DETAILED ACTION
Claims 1-18 rejected under 35 USC § 112(b), as indefinite.
Claims 1, 3-4, 9-10, 12-13, and 17-18 rejected under 35 USC § 102.
Claims 2, 5-8, 11, 14-16 rejected under 35 USC § 103.
Notice of Pre-AIA or AIA Status
The present application, filed on or after March 16, 2013, is being examined under the first inventor to file provisions of the AIA .
Claim Rejections - 35 USC § 112
The following is a quotation of 35 U.S.C. 112(b):
(b) CONCLUSION.—The specification shall conclude with one or more claims particularly pointing out and distinctly claiming the subject matter which the inventor or a joint inventor regards as the invention.
The following is a quotation of 35 U.S.C. 112 (pre-AIA ), second paragraph:
The specification shall conclude with one or more claims particularly pointing out and distinctly claiming the subject matter which the applicant regards as his invention.

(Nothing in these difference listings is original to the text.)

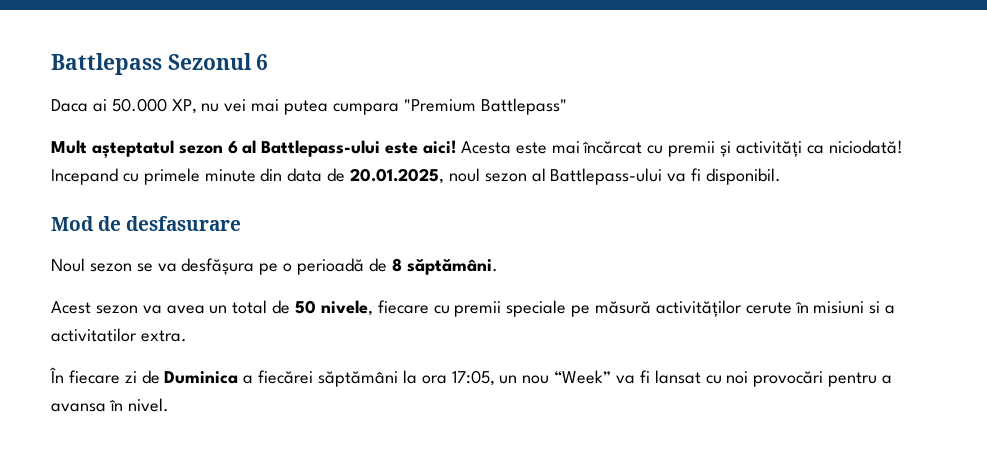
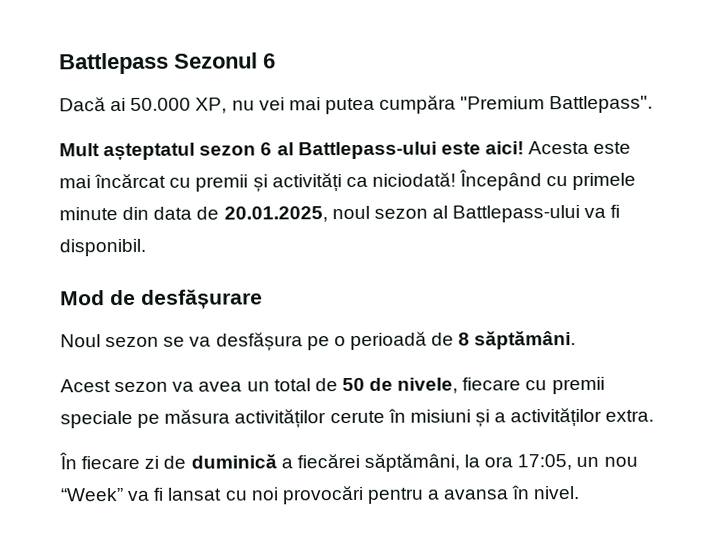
- Daca ai 50.000 XP, nu vei mai putea cumpara "Premium Battlepass"
+ Dacă ai 50.000 XP, nu vei mai putea cumpăra "Premium Battlepass".
- Incepand cu primele minute din data de 20.01.2025, noul sezon al Battlepass-ului va fi disponibil.
+ Începând cu primele minute din data de 20.01.2025, noul sezon al Battlepass-ului va fi disponibil.
- Mod de desfasurare
+ Mod de desfășurare
- Acest sezon va avea un total de 50 nivele, fiecare cu premii speciale pe măsură activităților cerute în misiuni si a activitatilor extra.
+ Acest sezon va avea un total de 50 de nivele, fiecare cu premii speciale pe măsura activităților cerute în misiuni și a activităților extra.
- În fiecare zi de Duminica a fiecărei săptămâni la ora 17:05, un nou “Week” va fi lansat cu noi provocări pentru a avansa în nivel.
+ În fiecare zi de duminică a fiecărei săptămâni, la ora 17:05, un nou “Week” va fi lansat cu noi provocări pentru a avansa în nivel.

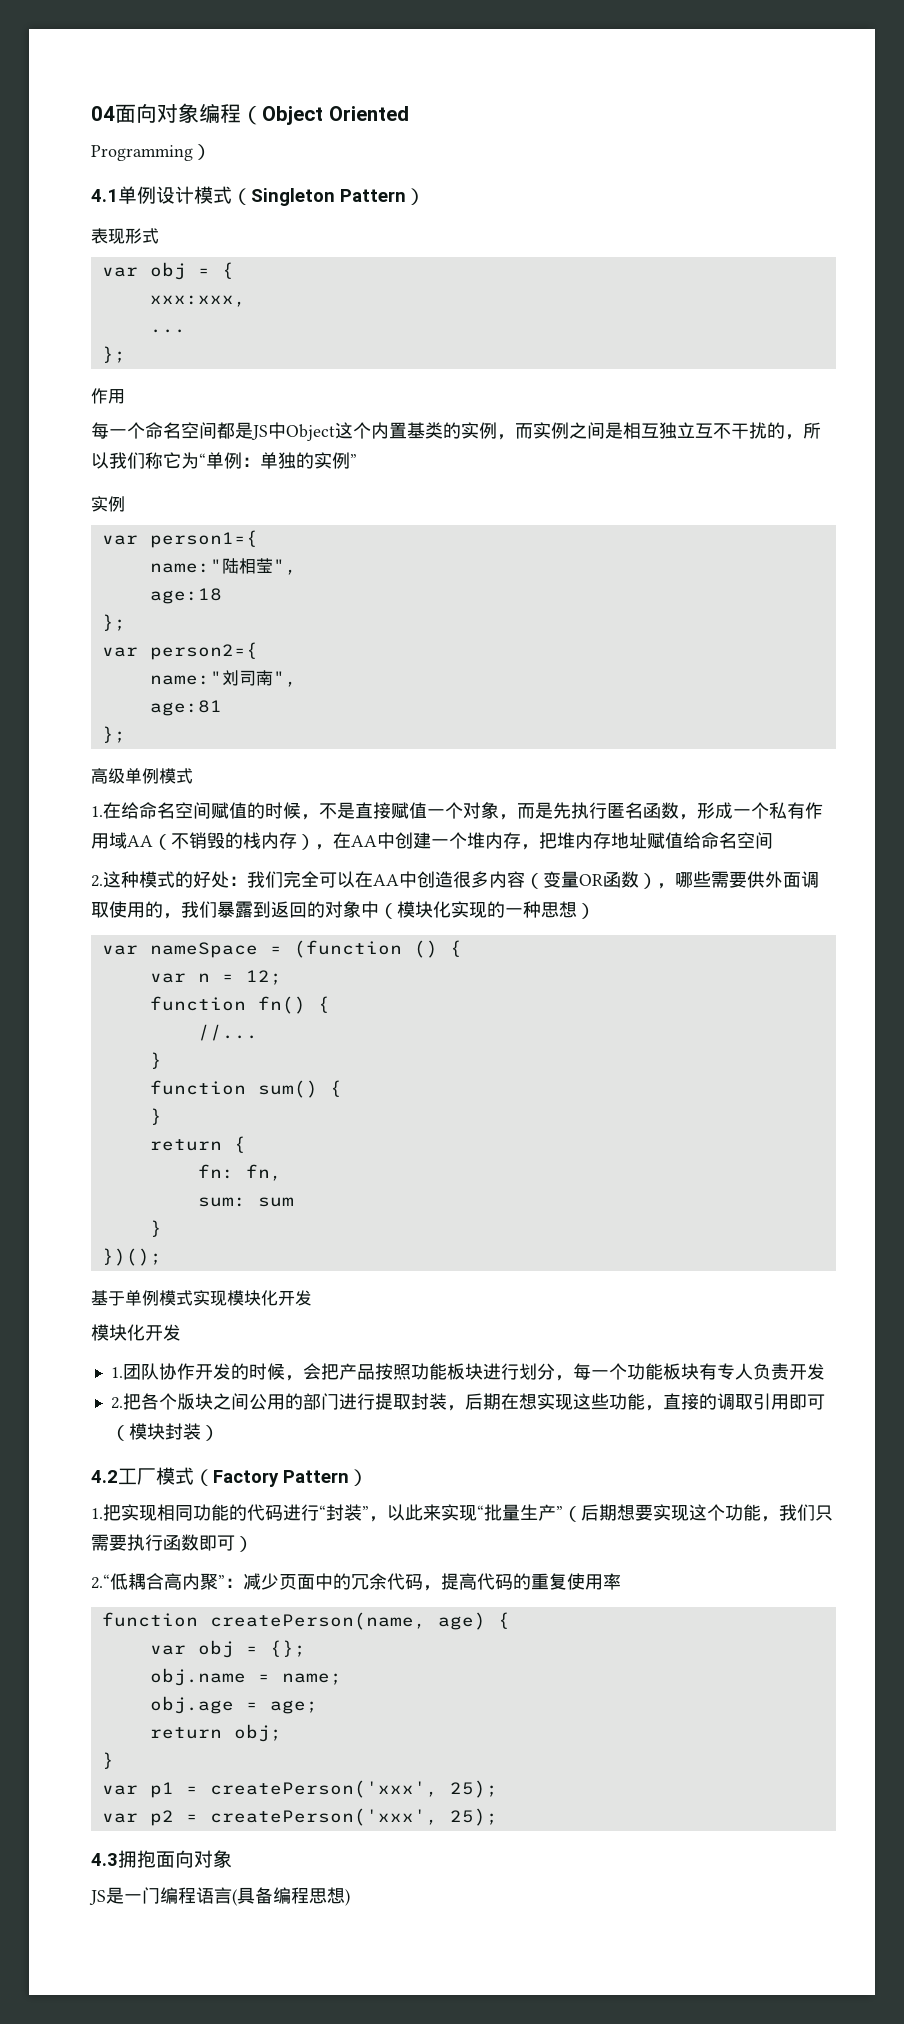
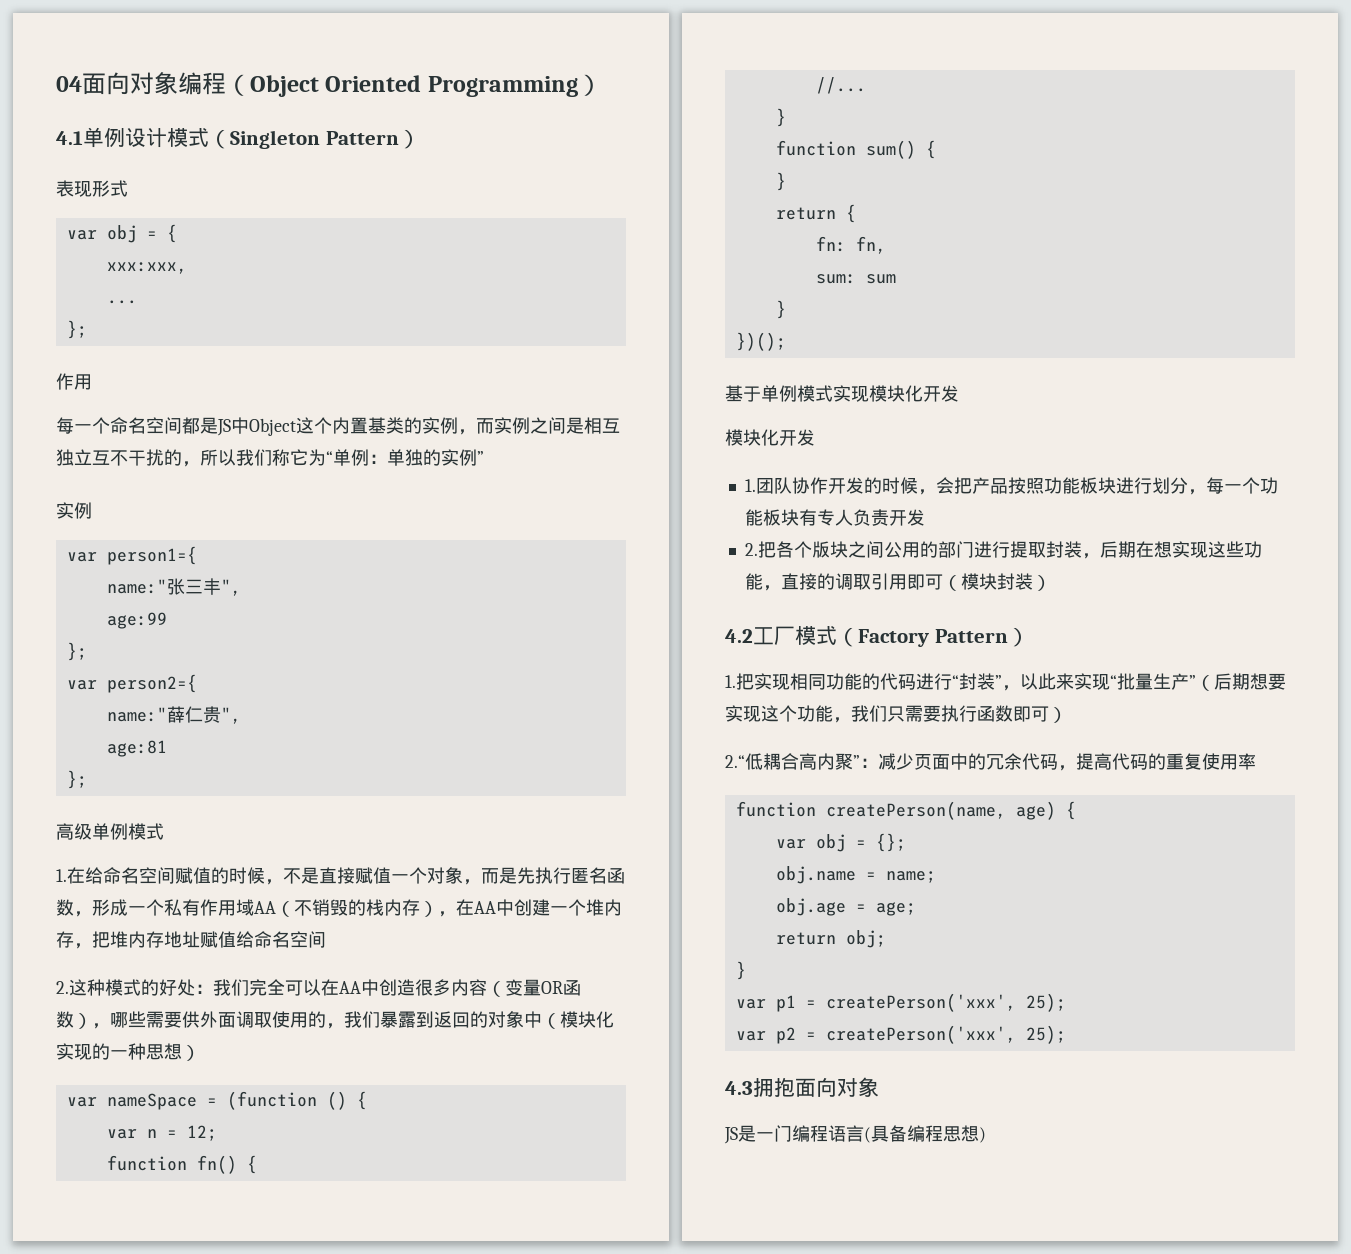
- 04面向对象编程（Object Oriented
- Programming）
+ 04面向对象编程（Object Oriented Programming）
- name:"陆相莹",
- age:18
+ name:"张三丰",
+ age:99
- name:"刘司南",
+ name:"薛仁贵",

Claims 1-18 are rejected under 35 U.S.C. 112(b) or 35 U.S.C. 112 (pre-AIA ), second paragraph, as being indefinite for failing to particularly point out and distinctly claim the subject matter which the inventor or a joint inventor (or for applications subject to pre-AIA 35 U.S.C. 112, the applicant), regards as the invention.
Claims 1-18
Applicant’s claim language is indefinite because it is confusing. Examiner cannot determine what Applicant’s intent of saying: “at least a recently used trained model,” “a plurality of least used models,” and “the at least recently used trained model” in claims 1, 10, and 18. Then, claim 3 recites that the selectively loading of “the at least recently used trained model” utilizes a “least recently used (LRU) technique.” Using the word ‘least’ and ‘used’ in different ways to describe different (or the same?) models renders the claim indefinite.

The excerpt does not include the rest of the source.